Bei einer Aktion des Landkreises erkunden Schüler, Senioren und Rollstuhlfahrer schwer zugängliche und behindertengerechte Orte. Sie werden auf einer App von wheelmap (wheelmap.org) gekennzeichnet, die jeder Nutzer kostenlos herunterladen kann.

Böblingen - Oft machen Schwellen und Stufen in Läden und Restaurants Behinderten das Leben schwer. Manchmal sind die Eingangstüren für Rollstuhlfahrer zu schmal, oder es gibt keine behindertengerechte Toilette – das alles halten Schüler, Senioren und Menschen mit einem Handicap bis Ende November auf einer App namens wheelmap fest. Sie gehen dafür durch 24 Kommunen im Landkreis und werden auf der bereits bestehende Karte der kostenlosen App auf weitere Hinweisen hinweisen. „Wir sind der erste Landkreis überhaupt, der diese Initiative gestartet hat“, sagt Reinhard Hackl, der Beauftragte für Menschen mit Behinderungen im Kreis, „und hoffen auf Nachahmer.“

 

Die Internetkarte (wheelmap.org) haben der Berliner Verein Sozialhelden und der Aktivist und Rollstuhlfahrer Raùl Krauthausen ins Leben gerufen. Mit ihrer Hilfe können rollstuhlgerechte Orte gesucht, gefunden und auch markiert werden. Dazu gibt es Apps für Smartphones. Die Kartierung wird von den Nutzern über einen speziellen Zugang vorgenommen. „Sie können einen Ort mit Rot kennzeichnen. Das bedeutet, dass ein Zugang nicht möglich ist. Eine Türschwelle etwa ist dann mehr als sieben Zentimeter hoch“, erläutert Hackl. Eine Türe müsse auch mindestens 90 Zentrimeter breit sein, damit ein Rollstuhl hindurch passt.

Erschwernisse werden dokumentiert

Misst eine Stufe oder Schwelle weniger als sieben Zentimeter, klickt der Dokumentarist auf Gelb. Ist überhaupt kein Hindernis vorhanden, gibt es ein grünes Signal. „Auf diese Weise entsteht eine Ampelkarte, die zeigt, in wie weit an einem bestimmte Ort Erschwernisse für Gehandicapte bestehen“, fasst Hackl zusammen.

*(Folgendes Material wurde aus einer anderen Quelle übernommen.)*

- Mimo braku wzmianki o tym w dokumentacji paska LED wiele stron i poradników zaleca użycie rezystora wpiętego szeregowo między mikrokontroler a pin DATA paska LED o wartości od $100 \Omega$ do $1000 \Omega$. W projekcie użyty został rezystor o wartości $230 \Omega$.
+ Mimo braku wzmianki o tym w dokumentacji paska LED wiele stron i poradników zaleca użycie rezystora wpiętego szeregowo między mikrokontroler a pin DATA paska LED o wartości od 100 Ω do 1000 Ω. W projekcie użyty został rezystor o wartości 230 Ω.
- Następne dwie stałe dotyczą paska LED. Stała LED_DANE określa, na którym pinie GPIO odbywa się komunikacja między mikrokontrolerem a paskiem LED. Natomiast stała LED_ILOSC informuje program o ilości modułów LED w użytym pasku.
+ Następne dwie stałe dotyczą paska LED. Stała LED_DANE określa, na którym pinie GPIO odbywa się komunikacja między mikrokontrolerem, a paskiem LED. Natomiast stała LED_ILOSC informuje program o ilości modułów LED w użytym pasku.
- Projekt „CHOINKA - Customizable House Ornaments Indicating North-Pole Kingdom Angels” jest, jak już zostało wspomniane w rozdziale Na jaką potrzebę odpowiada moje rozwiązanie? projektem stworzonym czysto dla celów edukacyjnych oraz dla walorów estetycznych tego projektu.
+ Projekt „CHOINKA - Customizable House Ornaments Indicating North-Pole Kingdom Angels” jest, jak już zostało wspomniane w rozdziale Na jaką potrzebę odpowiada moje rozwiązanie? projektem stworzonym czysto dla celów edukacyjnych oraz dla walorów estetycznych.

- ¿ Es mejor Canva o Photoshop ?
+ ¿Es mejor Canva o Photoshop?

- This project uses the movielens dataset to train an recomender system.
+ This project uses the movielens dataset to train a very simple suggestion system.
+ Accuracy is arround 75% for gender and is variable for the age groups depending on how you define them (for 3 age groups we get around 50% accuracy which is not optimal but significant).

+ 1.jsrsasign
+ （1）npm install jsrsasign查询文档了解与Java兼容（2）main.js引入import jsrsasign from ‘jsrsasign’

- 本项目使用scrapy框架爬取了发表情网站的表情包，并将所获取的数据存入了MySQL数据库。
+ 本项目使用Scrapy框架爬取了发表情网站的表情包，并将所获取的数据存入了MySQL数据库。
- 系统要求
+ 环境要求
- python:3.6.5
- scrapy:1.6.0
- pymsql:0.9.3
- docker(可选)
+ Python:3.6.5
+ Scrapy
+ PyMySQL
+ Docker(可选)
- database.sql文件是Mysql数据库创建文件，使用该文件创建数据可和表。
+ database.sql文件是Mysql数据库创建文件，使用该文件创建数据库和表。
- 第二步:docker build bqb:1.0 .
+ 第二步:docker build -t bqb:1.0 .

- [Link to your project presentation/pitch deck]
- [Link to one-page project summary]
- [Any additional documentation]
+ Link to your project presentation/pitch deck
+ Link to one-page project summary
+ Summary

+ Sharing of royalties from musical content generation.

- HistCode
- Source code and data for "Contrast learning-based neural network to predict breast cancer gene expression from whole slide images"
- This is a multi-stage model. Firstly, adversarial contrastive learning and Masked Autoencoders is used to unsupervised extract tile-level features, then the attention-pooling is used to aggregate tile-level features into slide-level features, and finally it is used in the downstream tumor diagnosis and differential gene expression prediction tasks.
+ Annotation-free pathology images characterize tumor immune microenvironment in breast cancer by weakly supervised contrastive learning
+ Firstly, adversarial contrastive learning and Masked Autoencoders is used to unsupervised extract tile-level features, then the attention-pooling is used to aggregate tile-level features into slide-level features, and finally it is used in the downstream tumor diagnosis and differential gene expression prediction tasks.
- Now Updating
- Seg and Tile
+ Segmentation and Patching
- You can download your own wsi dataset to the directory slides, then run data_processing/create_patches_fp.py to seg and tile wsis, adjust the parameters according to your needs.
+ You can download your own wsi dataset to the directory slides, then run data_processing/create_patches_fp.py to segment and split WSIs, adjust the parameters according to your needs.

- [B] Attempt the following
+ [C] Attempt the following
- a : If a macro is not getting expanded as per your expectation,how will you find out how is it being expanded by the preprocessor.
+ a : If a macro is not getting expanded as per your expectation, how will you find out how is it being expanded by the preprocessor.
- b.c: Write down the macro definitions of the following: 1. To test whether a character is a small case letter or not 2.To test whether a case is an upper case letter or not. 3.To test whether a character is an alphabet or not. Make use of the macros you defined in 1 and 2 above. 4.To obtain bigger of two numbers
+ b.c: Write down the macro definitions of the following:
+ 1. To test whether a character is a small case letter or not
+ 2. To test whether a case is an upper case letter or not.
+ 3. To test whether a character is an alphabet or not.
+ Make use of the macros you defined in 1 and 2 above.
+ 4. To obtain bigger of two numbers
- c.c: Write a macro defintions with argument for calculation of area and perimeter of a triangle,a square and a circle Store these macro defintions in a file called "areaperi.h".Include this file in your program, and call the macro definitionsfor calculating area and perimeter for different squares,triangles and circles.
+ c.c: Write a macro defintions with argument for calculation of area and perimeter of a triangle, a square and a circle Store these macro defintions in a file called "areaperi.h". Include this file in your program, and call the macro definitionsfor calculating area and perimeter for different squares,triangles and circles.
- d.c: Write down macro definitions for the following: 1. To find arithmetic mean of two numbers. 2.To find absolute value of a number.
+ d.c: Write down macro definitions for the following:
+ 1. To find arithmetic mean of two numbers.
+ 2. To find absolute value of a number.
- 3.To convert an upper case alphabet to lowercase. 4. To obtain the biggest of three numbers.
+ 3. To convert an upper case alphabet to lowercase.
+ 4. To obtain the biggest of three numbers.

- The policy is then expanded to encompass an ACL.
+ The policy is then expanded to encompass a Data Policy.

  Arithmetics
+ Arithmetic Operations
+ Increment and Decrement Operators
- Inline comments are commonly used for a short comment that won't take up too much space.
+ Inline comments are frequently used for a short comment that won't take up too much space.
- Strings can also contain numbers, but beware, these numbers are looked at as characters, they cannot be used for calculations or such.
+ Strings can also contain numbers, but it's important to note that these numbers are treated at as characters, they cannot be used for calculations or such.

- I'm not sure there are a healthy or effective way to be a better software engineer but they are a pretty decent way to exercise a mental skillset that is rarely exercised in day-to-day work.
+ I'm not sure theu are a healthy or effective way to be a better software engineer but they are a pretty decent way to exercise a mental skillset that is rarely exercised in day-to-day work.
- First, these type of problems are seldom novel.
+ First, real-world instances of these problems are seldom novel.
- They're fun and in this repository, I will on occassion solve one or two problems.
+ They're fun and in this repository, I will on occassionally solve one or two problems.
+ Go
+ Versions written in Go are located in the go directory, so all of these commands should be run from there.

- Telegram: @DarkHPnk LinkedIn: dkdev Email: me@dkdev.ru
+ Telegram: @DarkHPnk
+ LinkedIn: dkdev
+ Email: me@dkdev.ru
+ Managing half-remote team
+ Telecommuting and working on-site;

Auf den Aufruf zu der Aktion meldeten sich 26 Schulklassen aus dem Kreis. „Damit können wir fast flächendeckend agieren“, unterstreicht der Landrat Roland Bernhard, der Schirmherr der Initiative. Lediglich für Rutesheim und Weissach ist keine Schulklasse gefunden worden.

Rollstühle gibt es gratis

Bis Ende Oktober gehen die Teilnehmer jeweils zu fünft – Schülern, ein Senior und ein Rollstuhlfahrer – während der Unterrichtszeit einen halben Tag lang auf die von dem Koordinator Hackl ausgewählte Tour. „Es ist auch daran gedacht, dass sich ein Schüler in einen Rolli setzt und erkundet, was es bedeutet, wenn es nicht behindertengerecht zugeht“, erklärt Reinhard Hackl. Danach können sich sowohl die Schulklasses als auch die anderen Beteiligten bis Ende November in Eigeninitiative mit der Ampelkarte befassen und weitere Hinweise einspeisen. Die Schüler verfassen anschließend Berichte und vertiefen das Thema Inklusion im Unterricht.

Die Geschäfte und Gaststätten, die besucht werden sollen, wurden von der Industrie- und Handelskammer, der Handwerkskammer und den örtlichen Gewerbevereinen über das Projekt informiert, die Schülergruppen halten zudem einen Flyer bereit. Die Rollstühle stellen Orthopädiegeschäfte gratis zur Verfügung. Hackl kümmert sich darum, dass alles funktioniert. Die Planung und Koordination der Initiative nimmt einen großen Teil seiner Arbeitszeit im Landratsamt in Anspruch. Darüber hinaus ist noch eine Teilzeitkraft eingestellt worden, die das Wheelmap-Telefon bedient (0 70 31/6 63 22 11) und als Informationszentrale fungiert.

Aktion kostet 110 000 Euro

Alles in allem lässt sich der Kreis Böblingen die Aktion 110 000 Euro kosten. Aus dem Projektfördertopf „Gemeinsam sind wir bunt“ des Landes sind bereits 30 000 Euro geflossen, zudem hat sich die Kreissparkassenstiftung mit 10 000 Euro an den Kosten beteiligt. Besonders engagierten Klassen winken als Dank und Wertschätzung für ihren Einsatz Geldpreise.